# [Task directions]
Taking the line with "background: #f9a8d4 ->" as the first and the line with "text-align: right ->" as the last, set down the lines below exactly, pictures excluded.

# [Provided data]
======

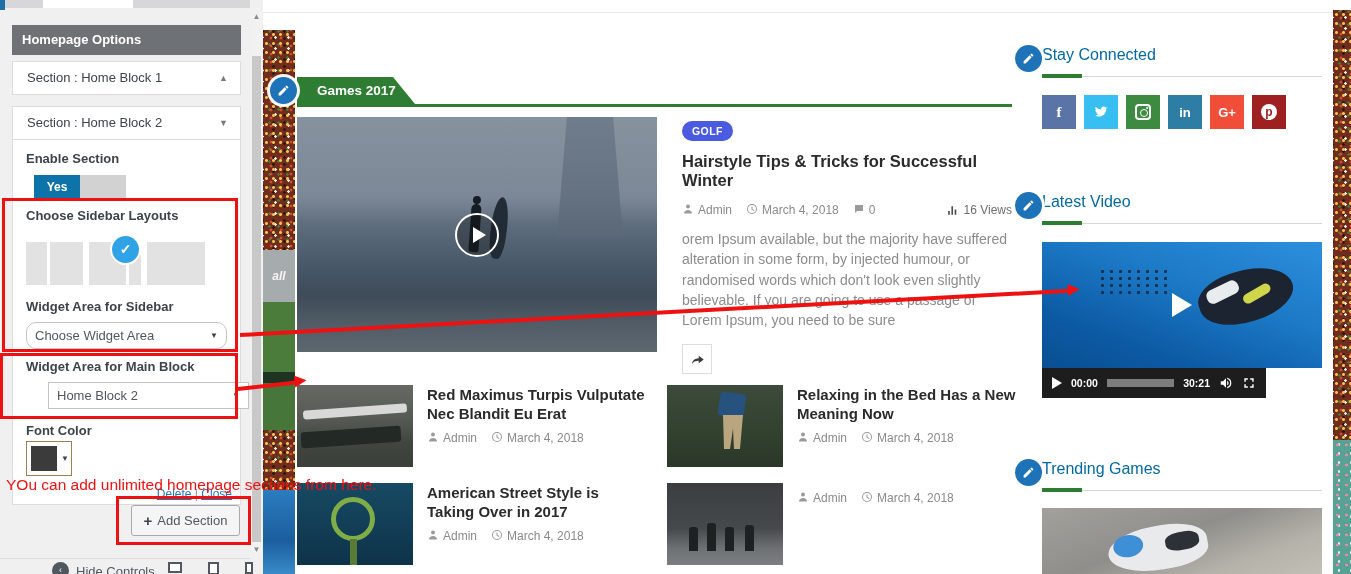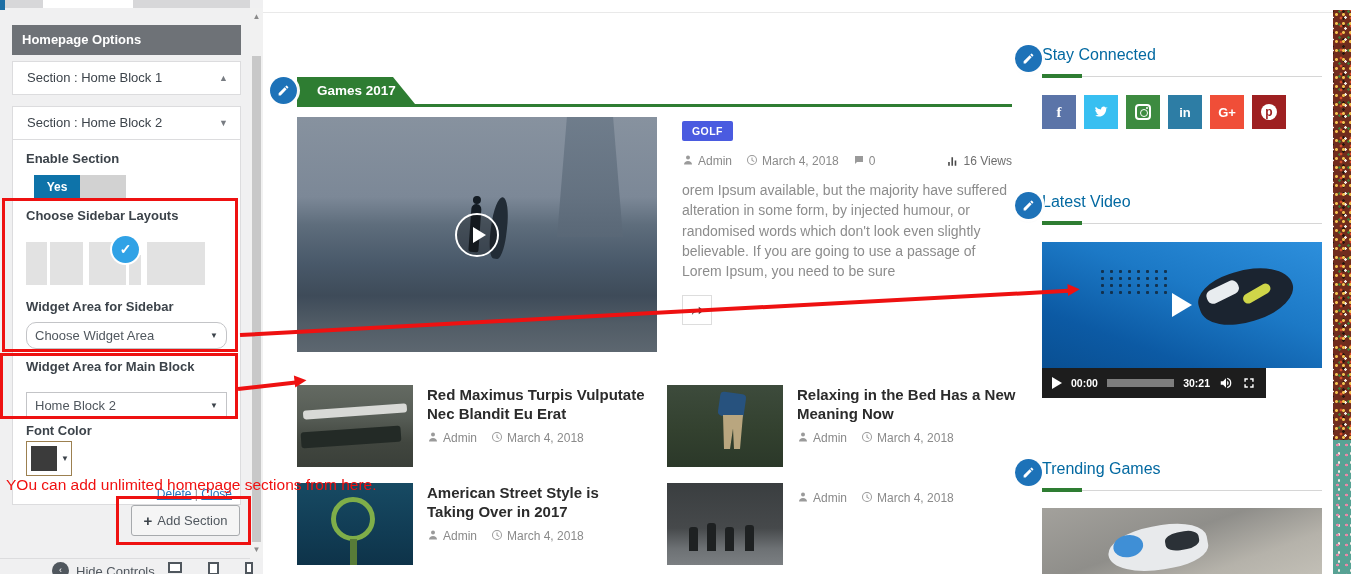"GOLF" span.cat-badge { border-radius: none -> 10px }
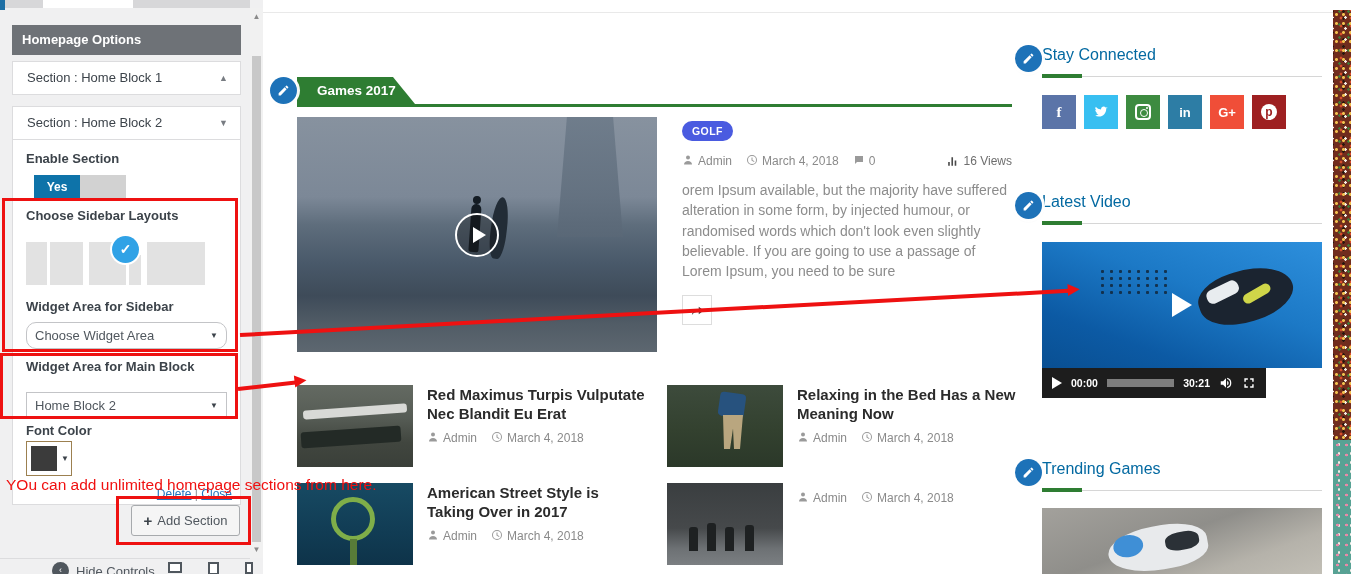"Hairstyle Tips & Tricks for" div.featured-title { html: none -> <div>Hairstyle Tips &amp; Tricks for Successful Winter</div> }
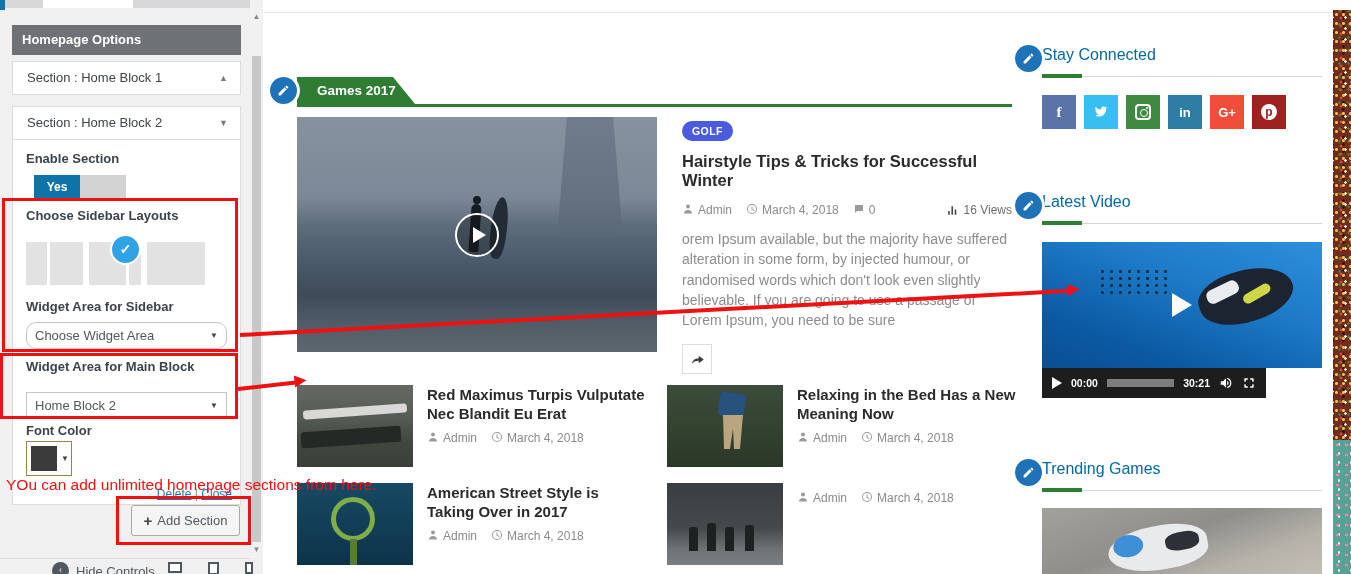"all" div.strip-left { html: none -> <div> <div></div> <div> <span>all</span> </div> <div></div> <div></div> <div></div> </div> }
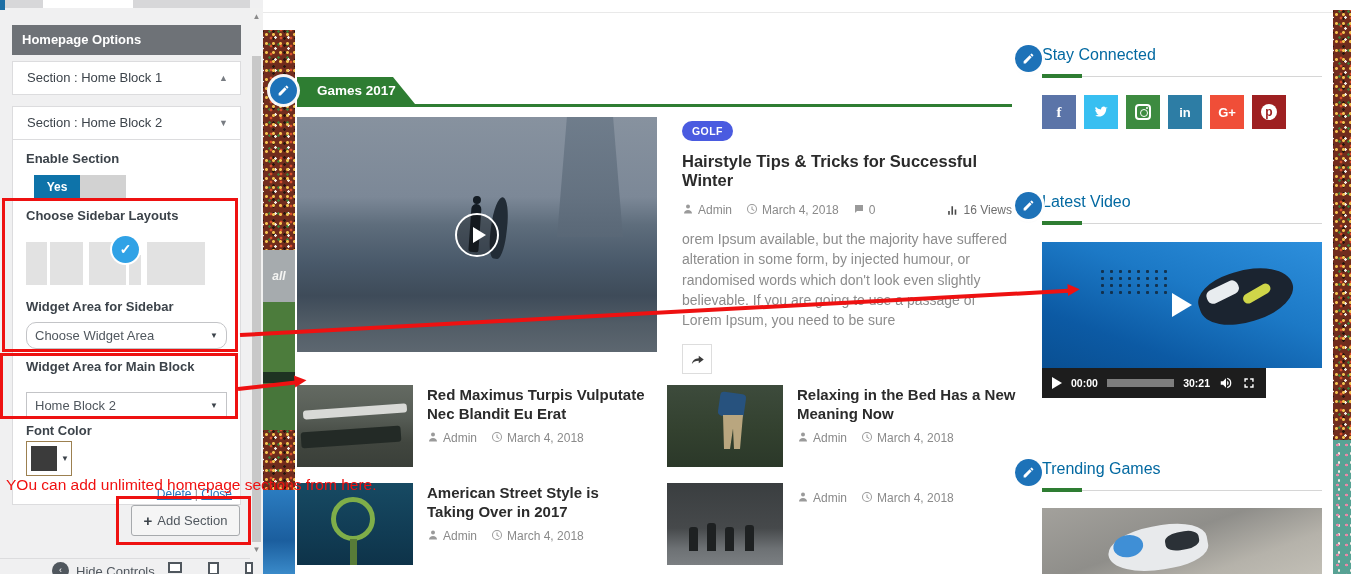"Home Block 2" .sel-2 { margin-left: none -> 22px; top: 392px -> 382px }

======

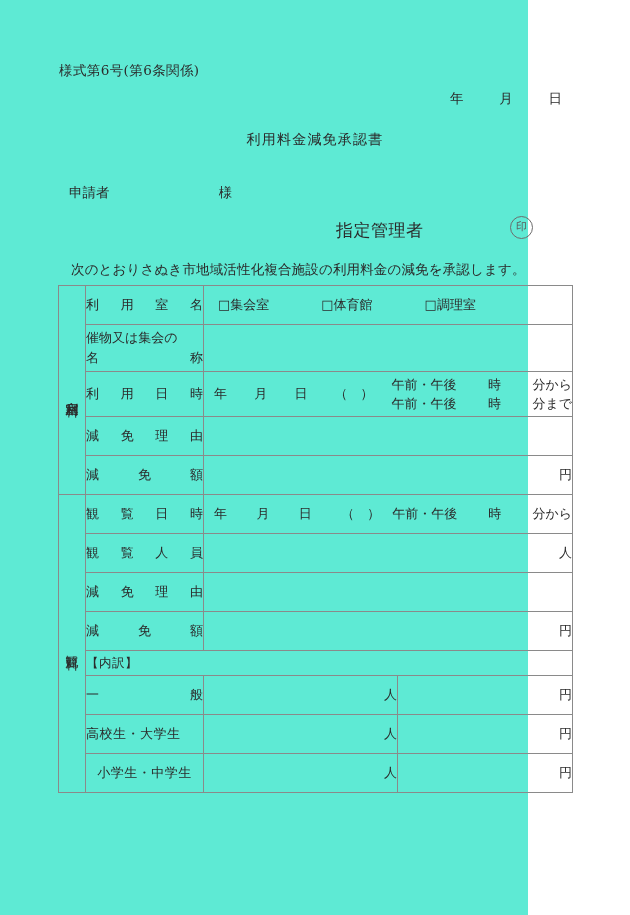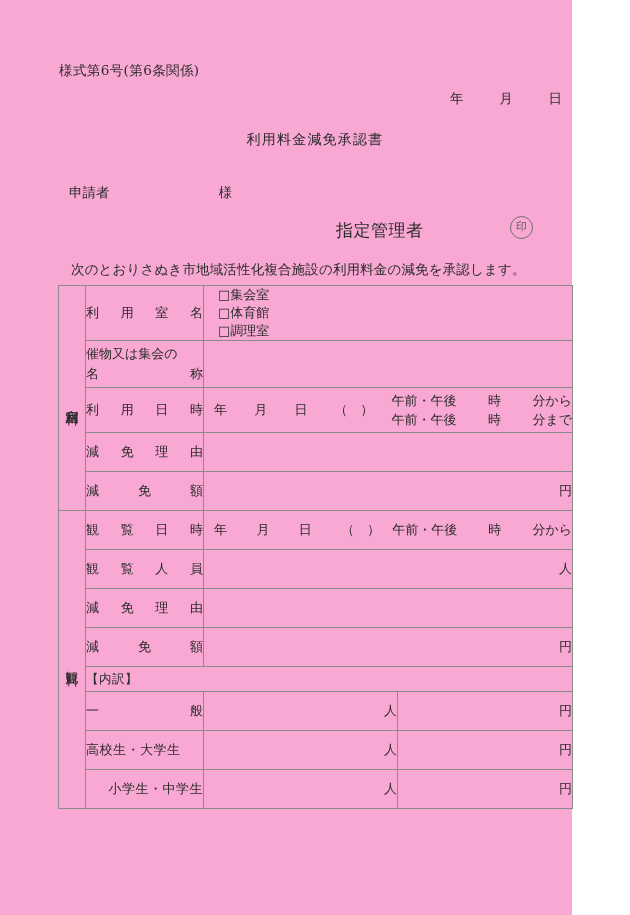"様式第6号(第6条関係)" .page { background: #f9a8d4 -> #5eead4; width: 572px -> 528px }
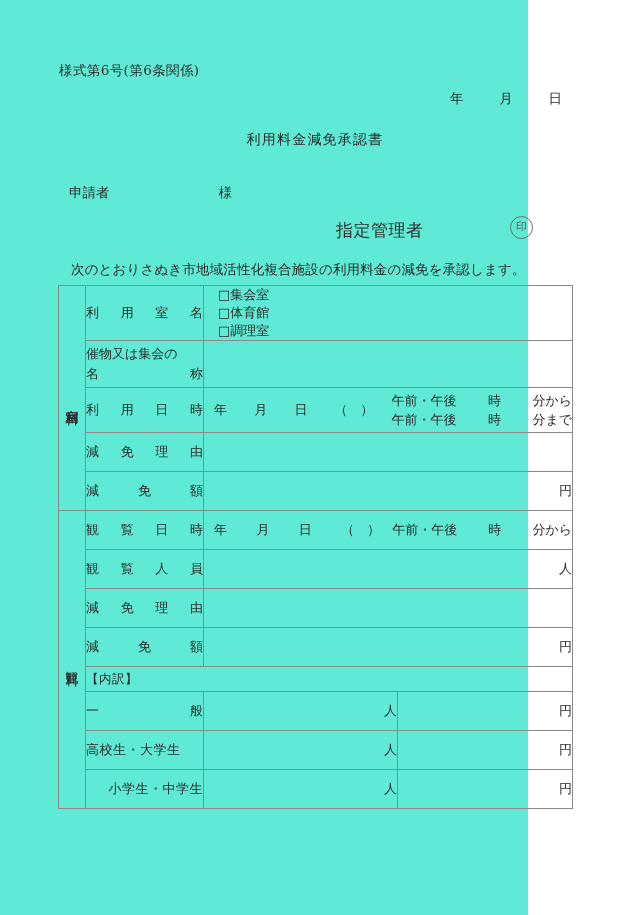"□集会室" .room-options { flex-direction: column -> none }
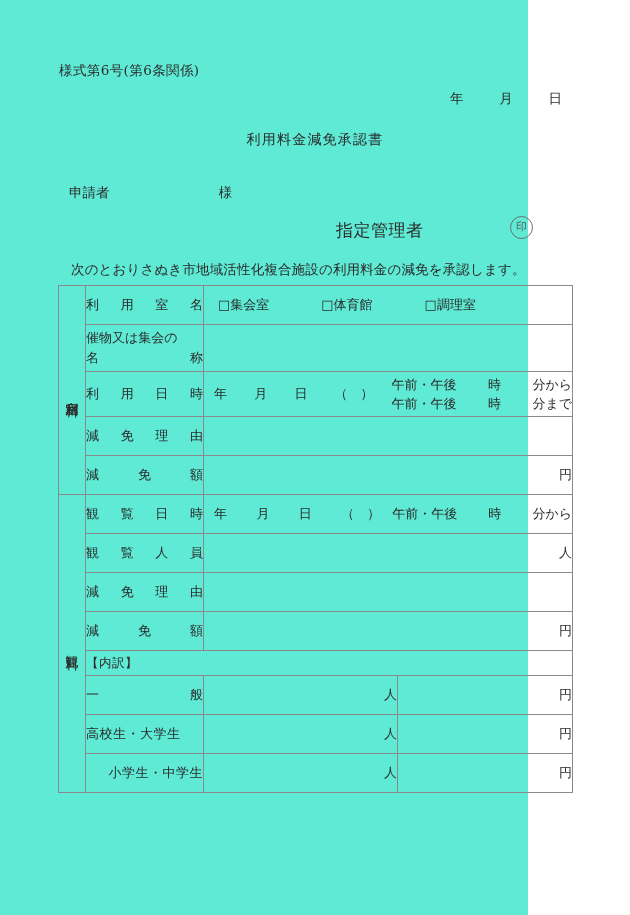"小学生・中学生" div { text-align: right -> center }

======

# [Exercise answer]
"様式第6号(第6条関係)" .page { background: #f9a8d4 -> #5eead4; width: 572px -> 528px }
"□集会室" .room-options { flex-direction: column -> none }
"小学生・中学生" div { text-align: right -> center }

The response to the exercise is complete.